WORK TO BE COMPLETED:
In the material below, find every line containing "director" and copy that line.

:: PROVIDED RECORDS

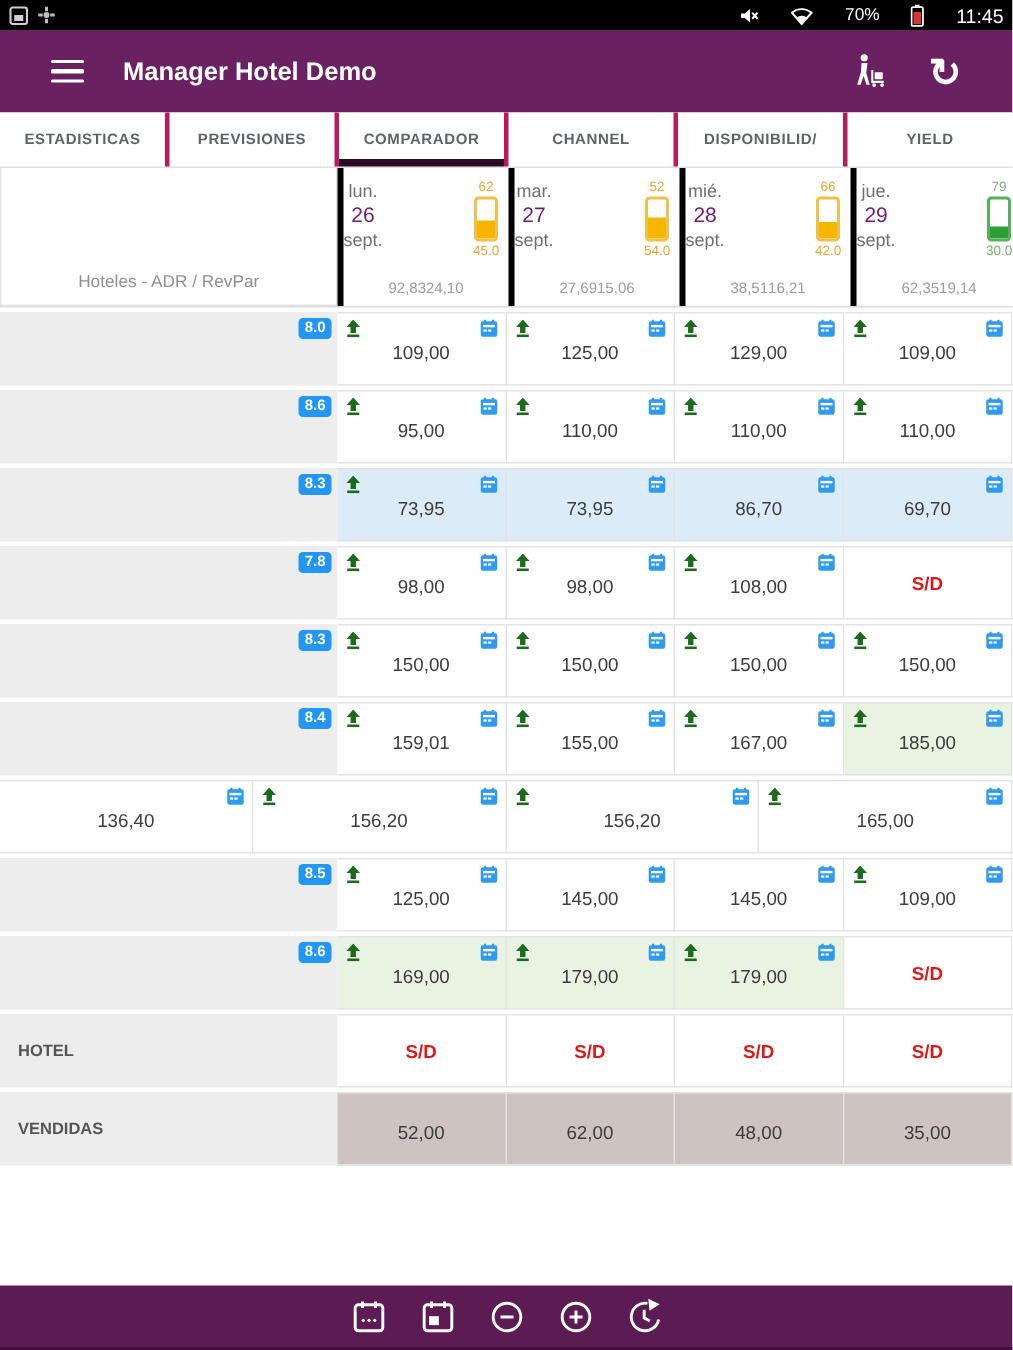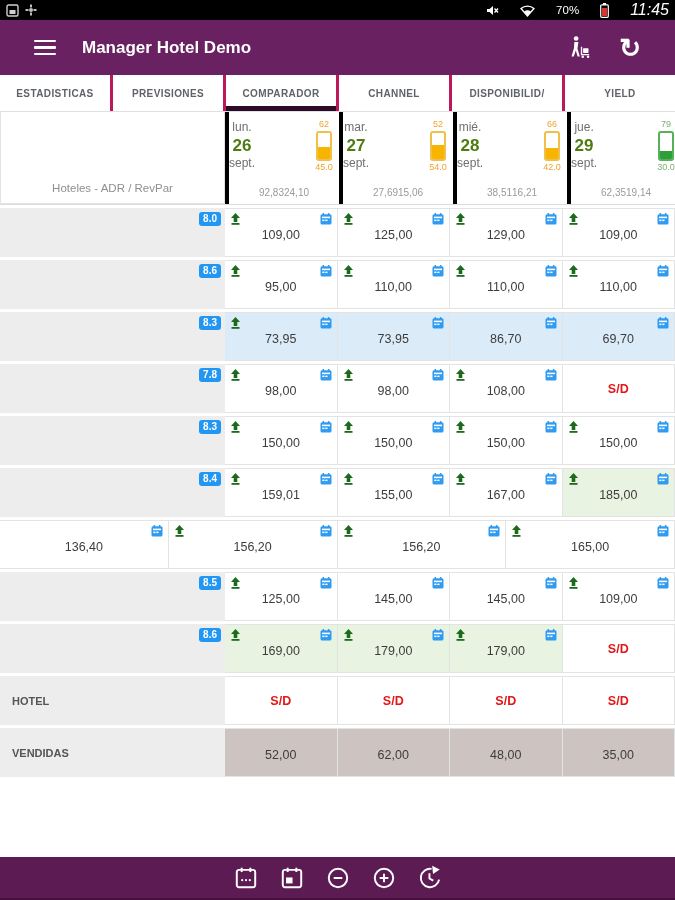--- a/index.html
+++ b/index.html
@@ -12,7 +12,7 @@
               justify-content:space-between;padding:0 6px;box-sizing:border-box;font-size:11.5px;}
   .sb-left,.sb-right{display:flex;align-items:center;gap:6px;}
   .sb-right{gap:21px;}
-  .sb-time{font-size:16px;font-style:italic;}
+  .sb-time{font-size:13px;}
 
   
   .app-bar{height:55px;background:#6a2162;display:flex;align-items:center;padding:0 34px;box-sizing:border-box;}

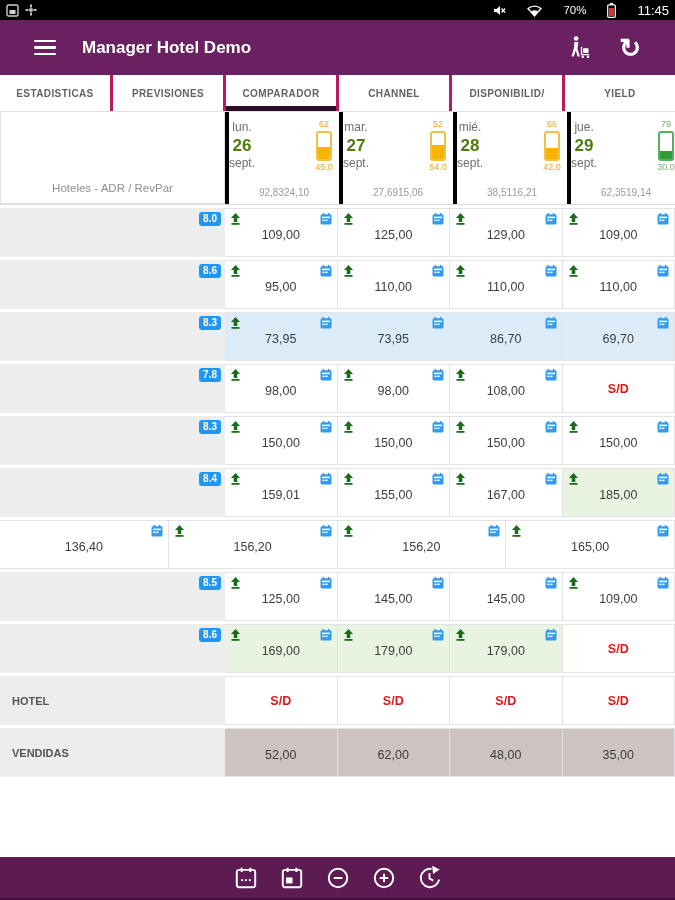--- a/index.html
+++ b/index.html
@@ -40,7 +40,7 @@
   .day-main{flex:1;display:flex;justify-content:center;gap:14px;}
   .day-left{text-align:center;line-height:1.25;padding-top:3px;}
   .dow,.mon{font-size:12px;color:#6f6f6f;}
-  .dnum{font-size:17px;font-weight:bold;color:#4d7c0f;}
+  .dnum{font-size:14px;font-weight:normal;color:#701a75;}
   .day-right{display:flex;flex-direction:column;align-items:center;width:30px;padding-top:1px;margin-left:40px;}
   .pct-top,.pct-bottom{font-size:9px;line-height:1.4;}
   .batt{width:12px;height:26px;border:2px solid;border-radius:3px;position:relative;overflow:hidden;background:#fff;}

::::
:: PROVIDED RECORDS

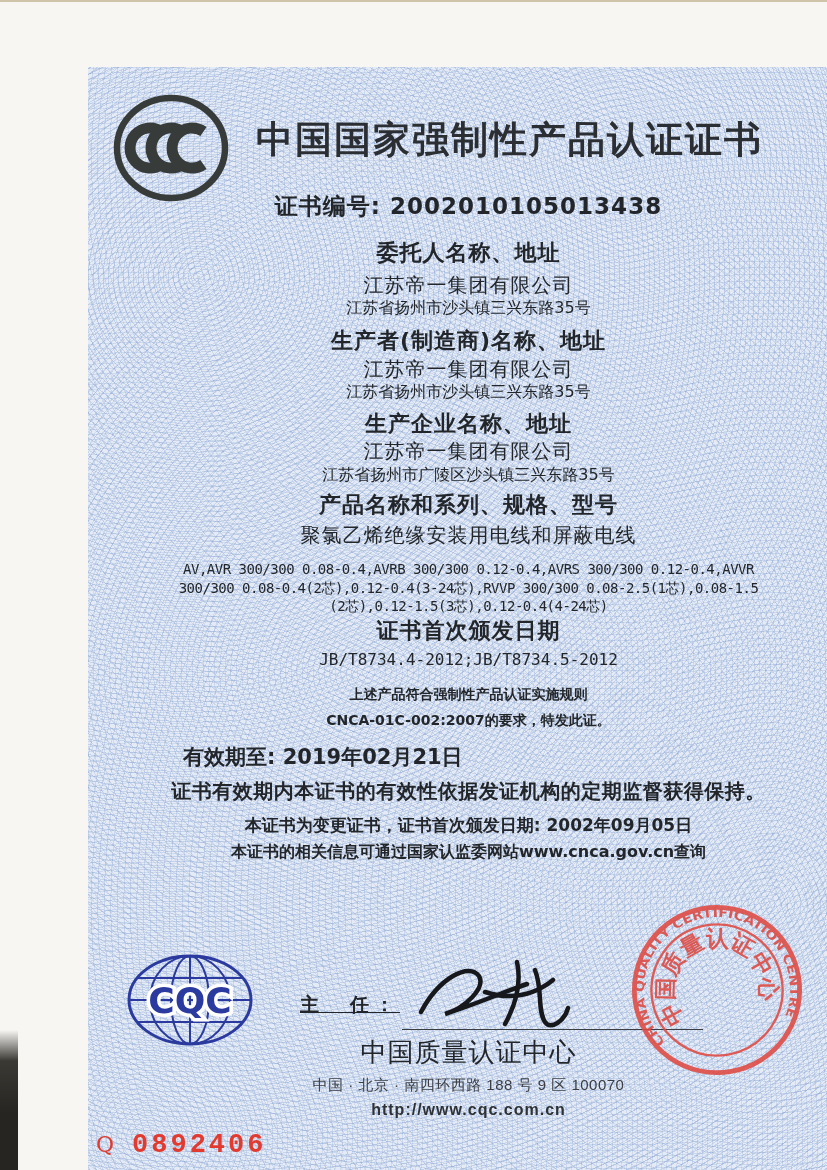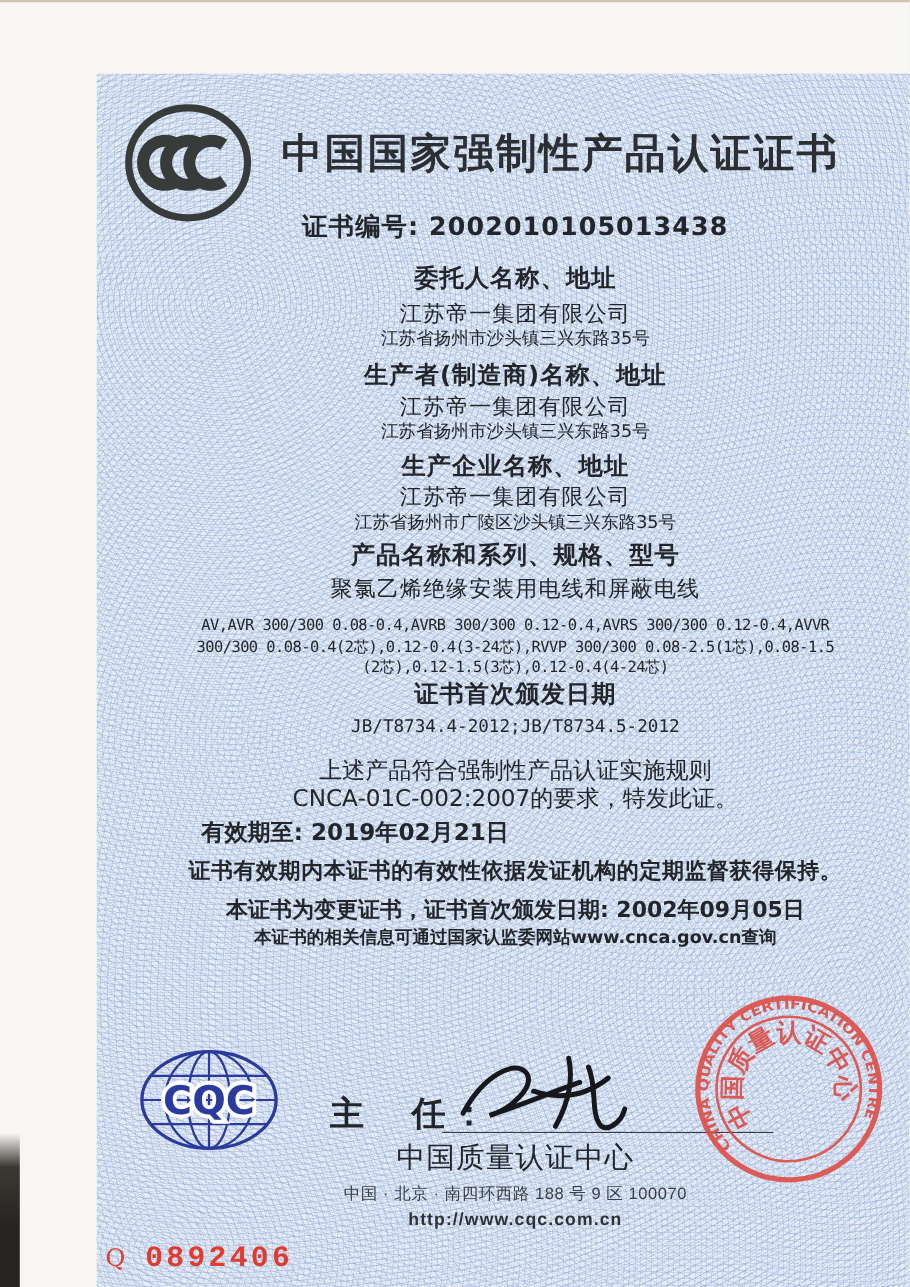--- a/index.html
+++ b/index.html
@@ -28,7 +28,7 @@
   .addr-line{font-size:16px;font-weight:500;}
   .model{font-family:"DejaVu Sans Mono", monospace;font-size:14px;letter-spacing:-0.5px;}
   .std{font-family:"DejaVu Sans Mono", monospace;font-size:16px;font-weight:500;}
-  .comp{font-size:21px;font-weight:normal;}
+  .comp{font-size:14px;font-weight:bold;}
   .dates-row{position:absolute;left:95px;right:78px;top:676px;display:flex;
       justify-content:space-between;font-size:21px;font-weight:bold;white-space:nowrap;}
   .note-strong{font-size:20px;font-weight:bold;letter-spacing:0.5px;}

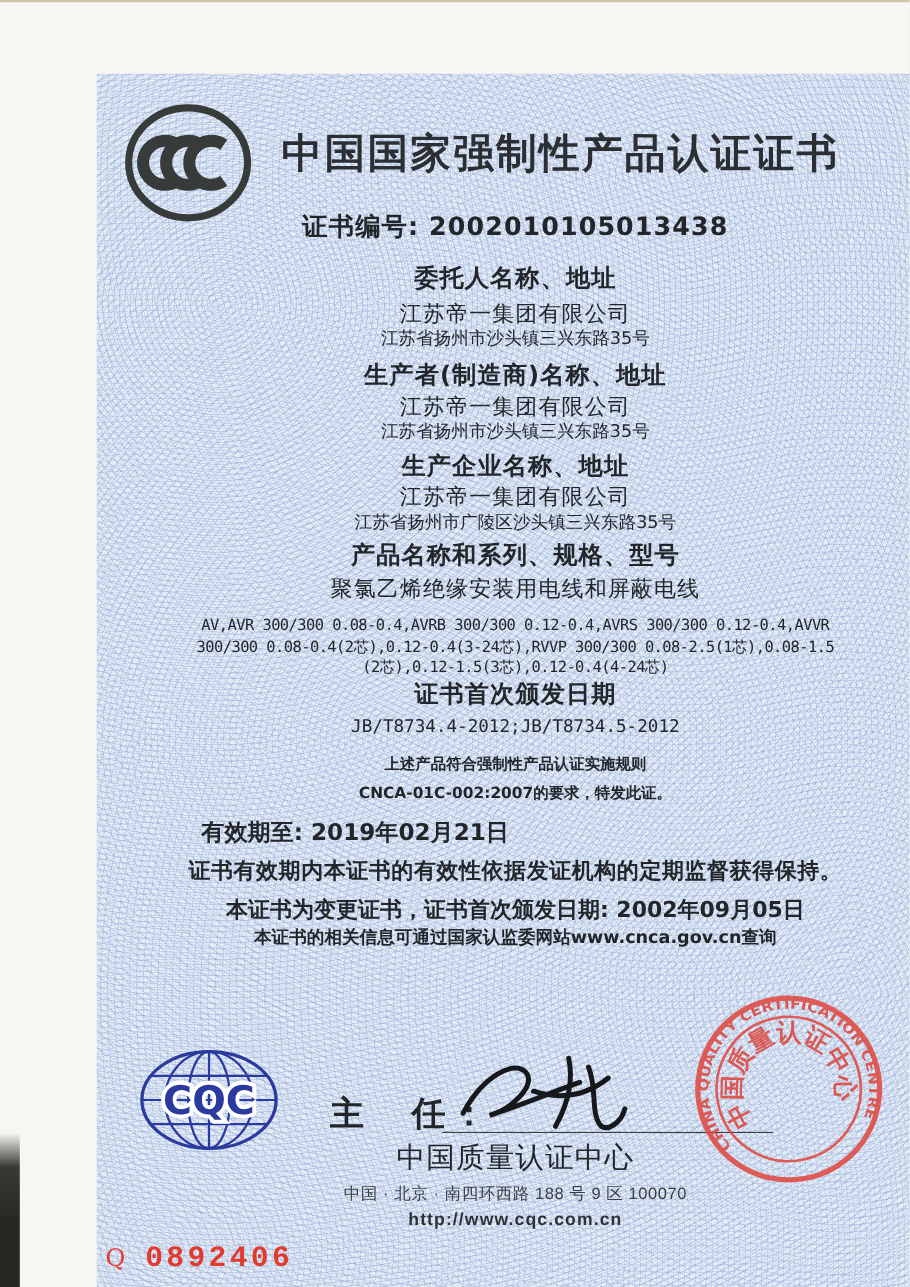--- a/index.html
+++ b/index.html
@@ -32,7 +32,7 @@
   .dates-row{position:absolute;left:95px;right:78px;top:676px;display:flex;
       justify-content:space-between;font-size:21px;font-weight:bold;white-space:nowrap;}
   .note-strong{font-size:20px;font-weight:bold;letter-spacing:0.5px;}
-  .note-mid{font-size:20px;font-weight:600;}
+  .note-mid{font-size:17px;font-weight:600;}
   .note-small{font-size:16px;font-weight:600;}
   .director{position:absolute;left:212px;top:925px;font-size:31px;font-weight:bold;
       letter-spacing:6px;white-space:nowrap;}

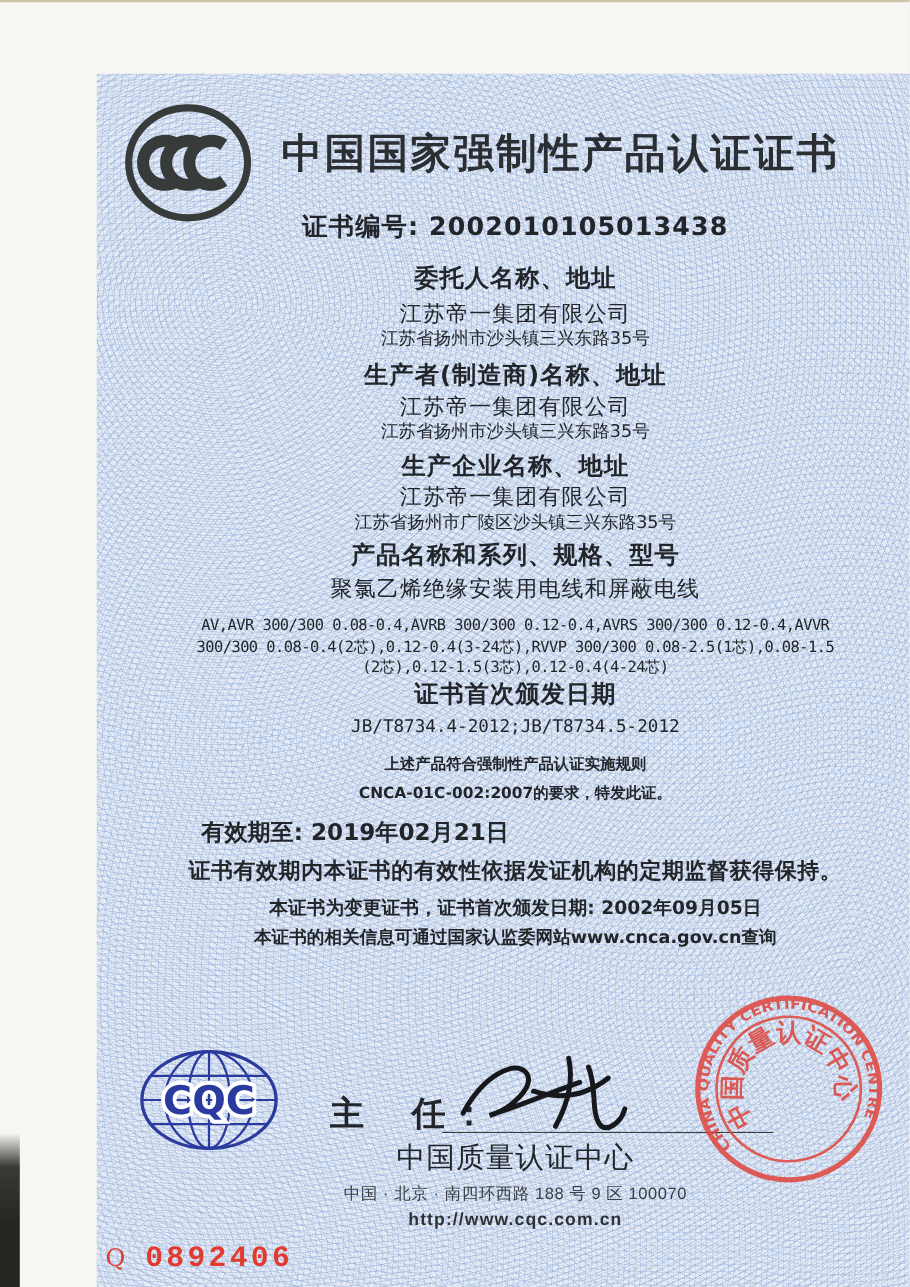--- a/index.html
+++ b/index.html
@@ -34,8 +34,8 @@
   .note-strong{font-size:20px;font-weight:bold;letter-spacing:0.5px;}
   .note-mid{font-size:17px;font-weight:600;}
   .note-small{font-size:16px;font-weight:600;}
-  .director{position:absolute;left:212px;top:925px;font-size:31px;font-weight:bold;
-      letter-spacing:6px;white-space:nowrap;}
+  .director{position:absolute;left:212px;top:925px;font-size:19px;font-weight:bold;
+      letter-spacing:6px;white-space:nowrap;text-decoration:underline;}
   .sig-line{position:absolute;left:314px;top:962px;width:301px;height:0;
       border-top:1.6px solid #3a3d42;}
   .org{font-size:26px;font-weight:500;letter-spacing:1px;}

::::
:: PROVIDED RECORDS

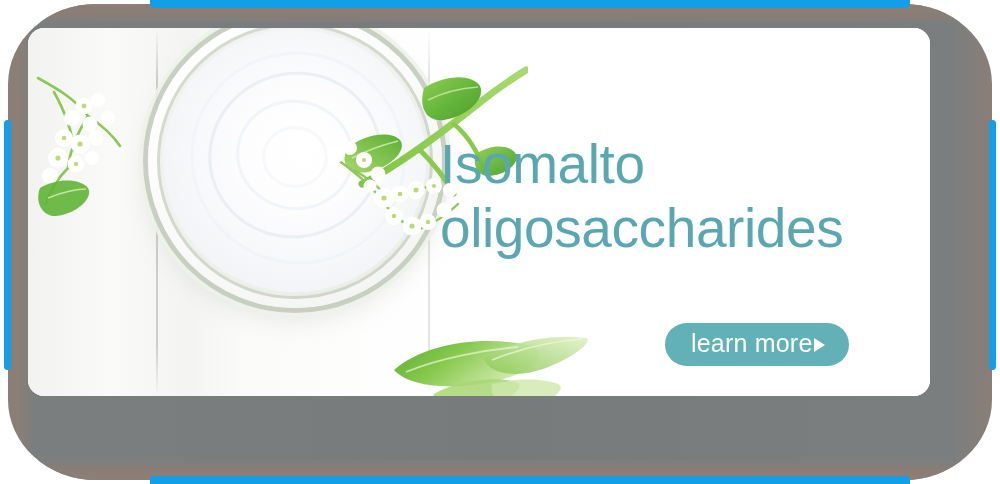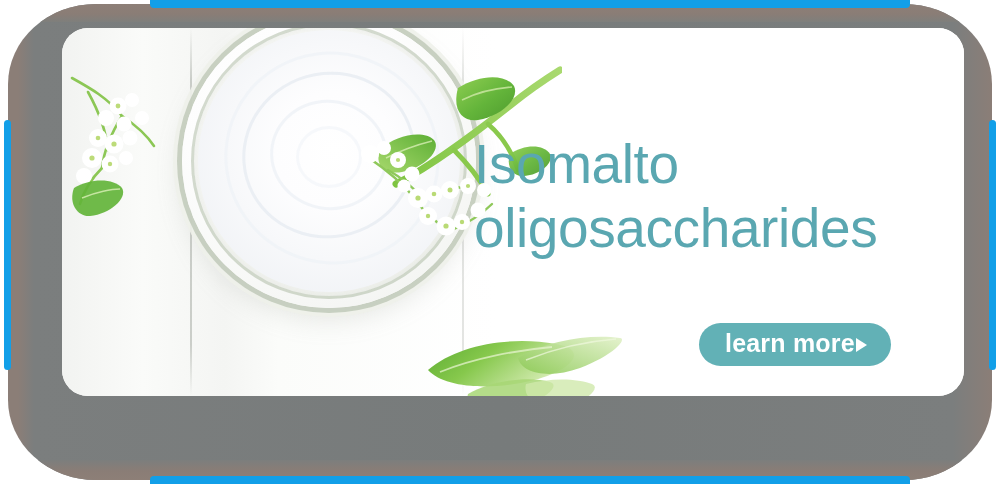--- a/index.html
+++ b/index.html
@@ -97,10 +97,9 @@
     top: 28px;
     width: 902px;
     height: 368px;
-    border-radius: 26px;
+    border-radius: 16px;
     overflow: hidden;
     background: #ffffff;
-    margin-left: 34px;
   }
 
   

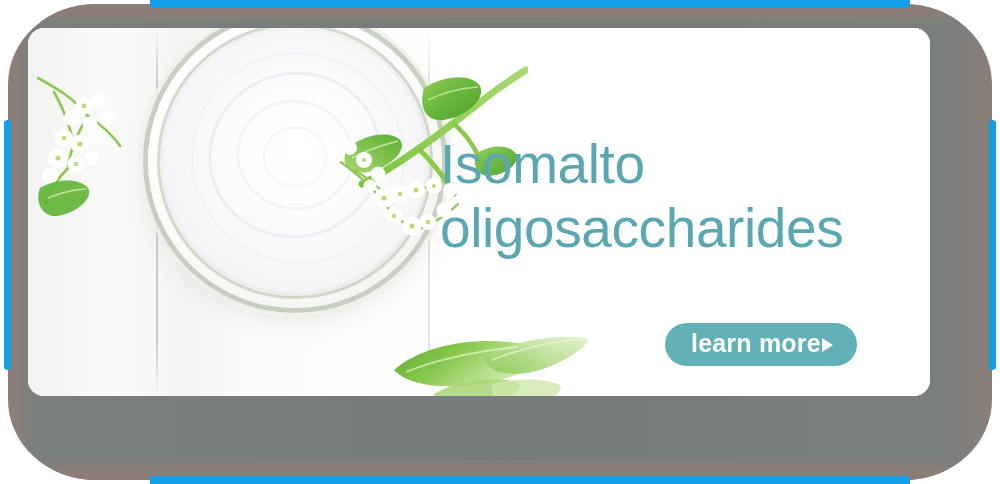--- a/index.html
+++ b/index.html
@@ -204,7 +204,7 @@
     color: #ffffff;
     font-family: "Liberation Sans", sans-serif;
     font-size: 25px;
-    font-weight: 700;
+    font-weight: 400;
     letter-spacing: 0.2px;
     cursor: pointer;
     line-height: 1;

::::

FINAL ANSWER:
   .director{position:absolute;left:212px;top:925px;font-size:31px;font-weight:bold;
-  .director{position:absolute;left:212px;top:925px;font-size:31px;font-weight:bold;
+  .director{position:absolute;left:212px;top:925px;font-size:19px;font-weight:bold;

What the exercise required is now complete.